Description of the task: All records below must be reproduced exactly, although any pictures they contain are to be omitted.

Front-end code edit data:
--- --- ---

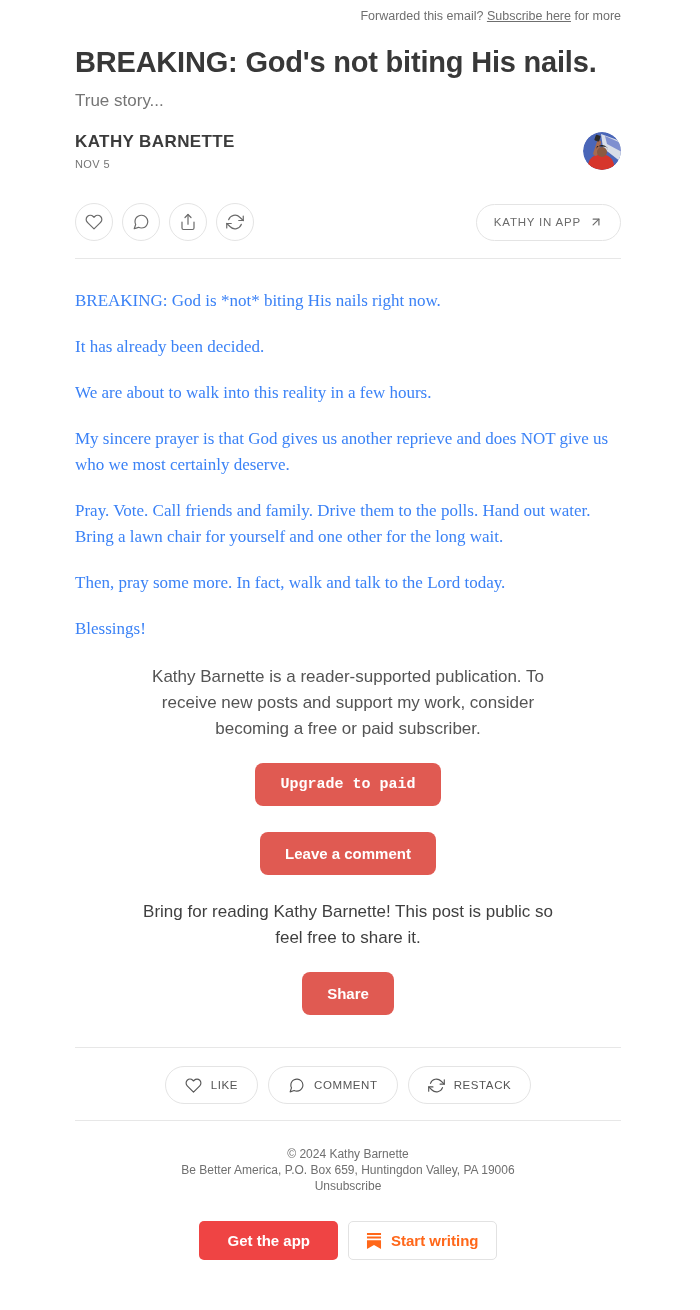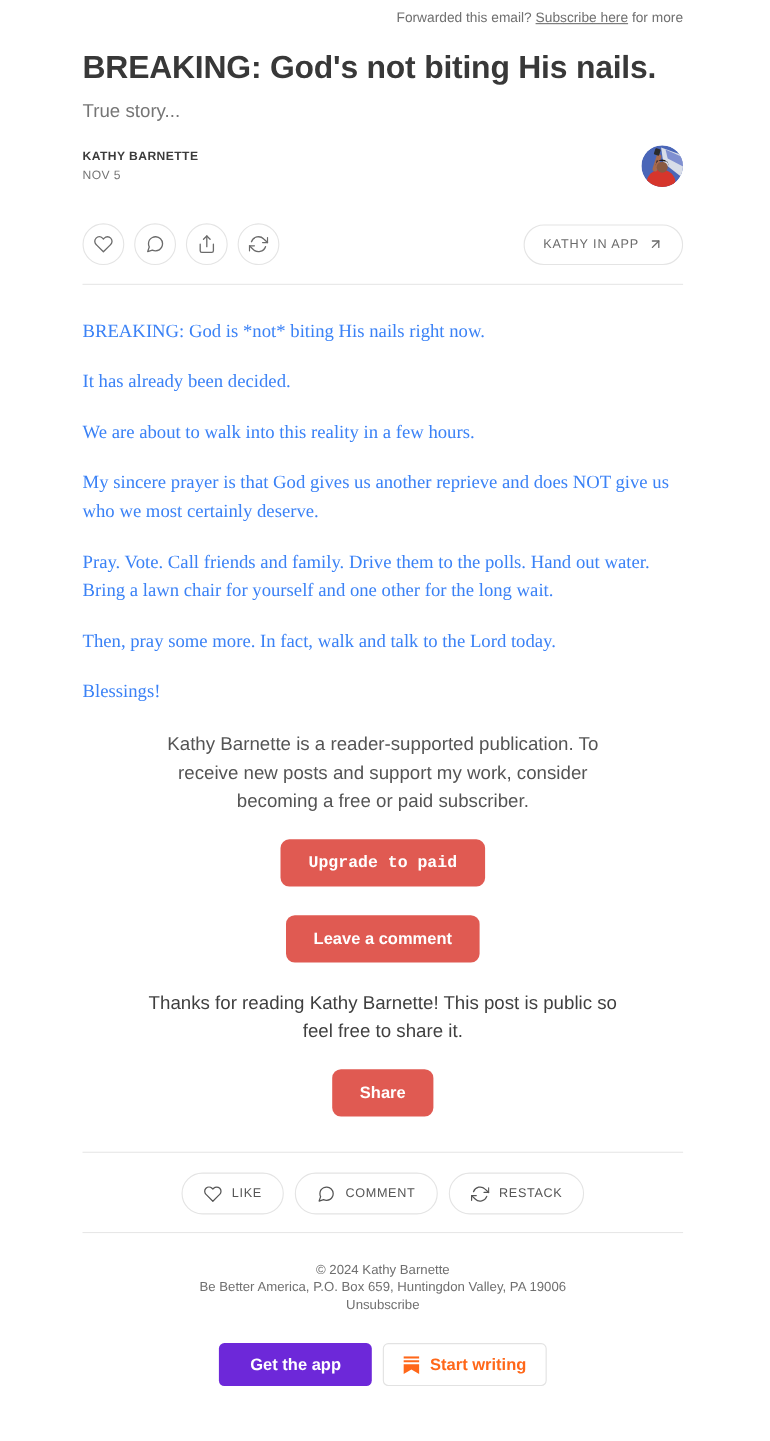--- a/index.html
+++ b/index.html
@@ -40,7 +40,7 @@
     margin-top: 21px;
     display: flex; align-items: center; justify-content: space-between;
   }
-  .author-name { font-size: 11px; font-weight: 700; letter-spacing: 0.4px; color: #3b3b3b; }
+  .author-name { font-size: 17px; font-weight: 700; letter-spacing: 0.4px; color: #3b3b3b; }
   .post-date { margin-top: 6px; font-size: 11px; letter-spacing: 0.4px; color: #757575; }
   .avatar { width: 38px; height: 38px; border-radius: 50%; overflow: hidden; display: block; }
 

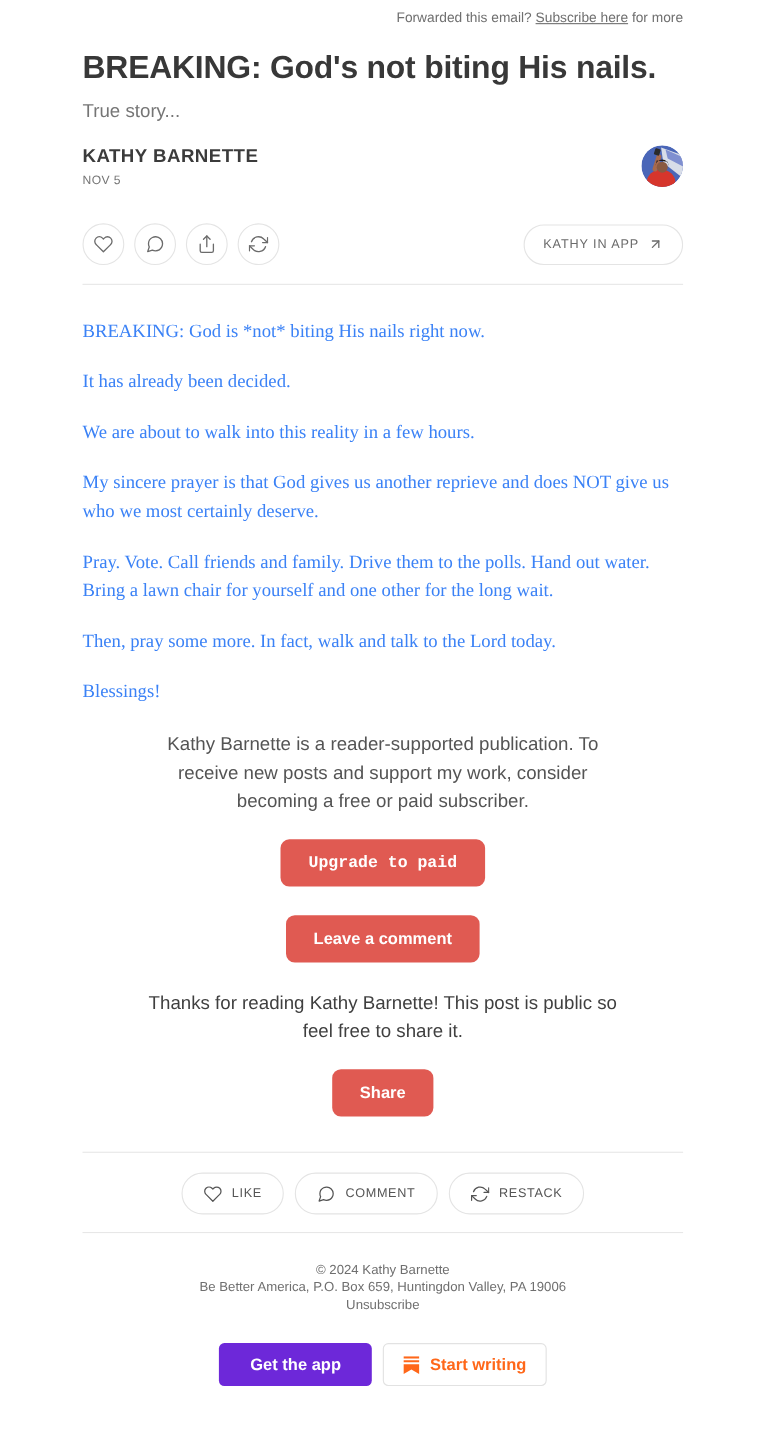--- a/index.html
+++ b/index.html
@@ -235,7 +235,7 @@
   </div>
 
   <div class="share-box">
-    <div class="share-msg">Thanks for reading Kathy Barnette! This post is public so feel free to share it.</div>
+    <div class="share-msg">Bring for reading Kathy Barnette! This post is public so feel free to share it.</div>
     <button class="btn-coral btn-share">Share</button>
   </div>
 

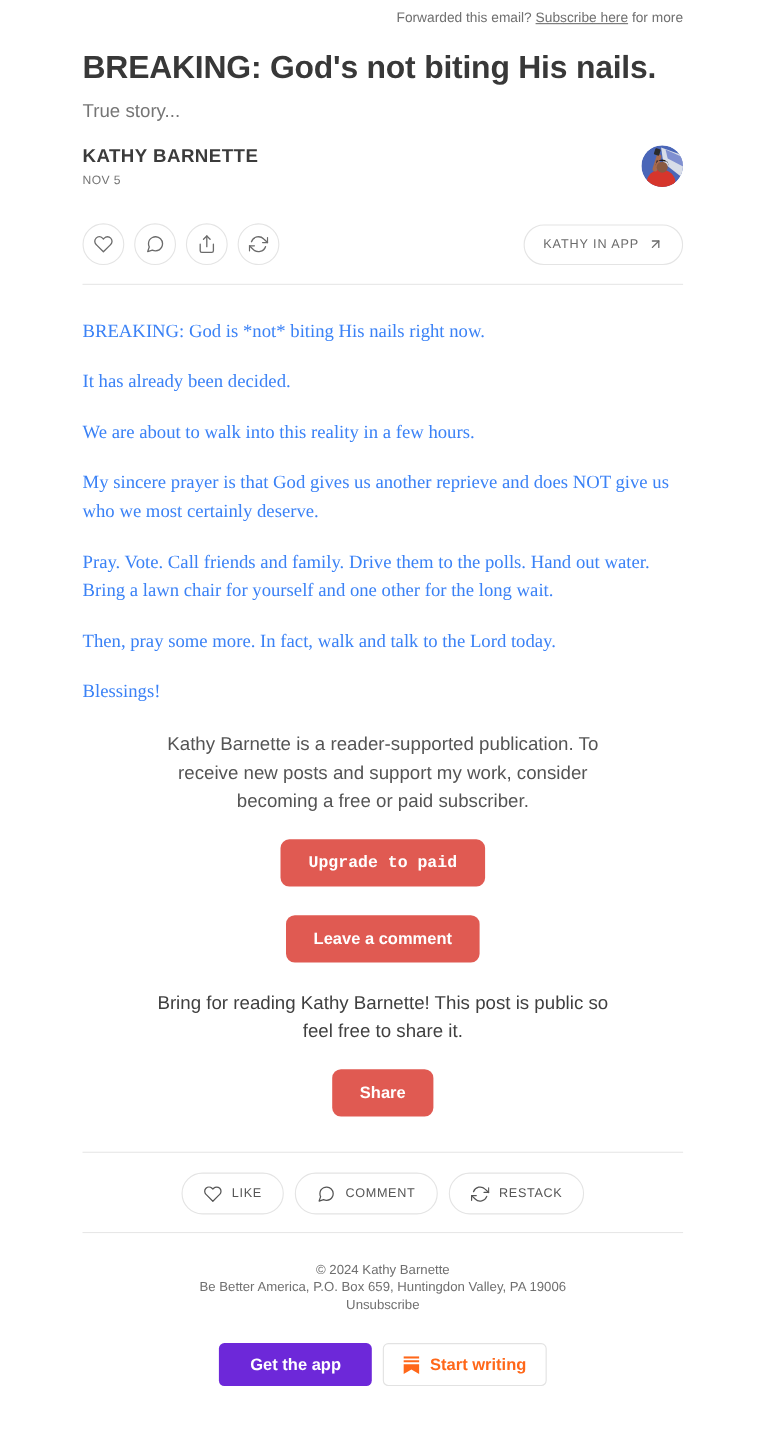--- a/index.html
+++ b/index.html
@@ -129,7 +129,7 @@
     display: flex; justify-content: center; align-items: center; gap: 10px;
   }
   .btn-get-app {
-    background: #6d28d9; color: #ffffff; border: none; cursor: pointer;
+    background: #ef4444; color: #ffffff; border: none; cursor: pointer;
     font-family: "Liberation Sans", sans-serif;
     font-size: 15px; font-weight: 700;
     padding: 11px 28px; border-radius: 5px;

--- --- ---

Written solution:
--- a/index.html
+++ b/index.html
@@ -40,7 +40,7 @@
     margin-top: 21px;
     display: flex; align-items: center; justify-content: space-between;
   }
-  .author-name { font-size: 11px; font-weight: 700; letter-spacing: 0.4px; color: #3b3b3b; }
+  .author-name { font-size: 17px; font-weight: 700; letter-spacing: 0.4px; color: #3b3b3b; }
   .post-date { margin-top: 6px; font-size: 11px; letter-spacing: 0.4px; color: #757575; }
   .avatar { width: 38px; height: 38px; border-radius: 50%; overflow: hidden; display: block; }
 

--- a/index.html
+++ b/index.html
@@ -235,7 +235,7 @@
   </div>
 
   <div class="share-box">
-    <div class="share-msg">Thanks for reading Kathy Barnette! This post is public so feel free to share it.</div>
+    <div class="share-msg">Bring for reading Kathy Barnette! This post is public so feel free to share it.</div>
     <button class="btn-coral btn-share">Share</button>
   </div>
 

--- a/index.html
+++ b/index.html
@@ -129,7 +129,7 @@
     display: flex; justify-content: center; align-items: center; gap: 10px;
   }
   .btn-get-app {
-    background: #6d28d9; color: #ffffff; border: none; cursor: pointer;
+    background: #ef4444; color: #ffffff; border: none; cursor: pointer;
     font-family: "Liberation Sans", sans-serif;
     font-size: 15px; font-weight: 700;
     padding: 11px 28px; border-radius: 5px;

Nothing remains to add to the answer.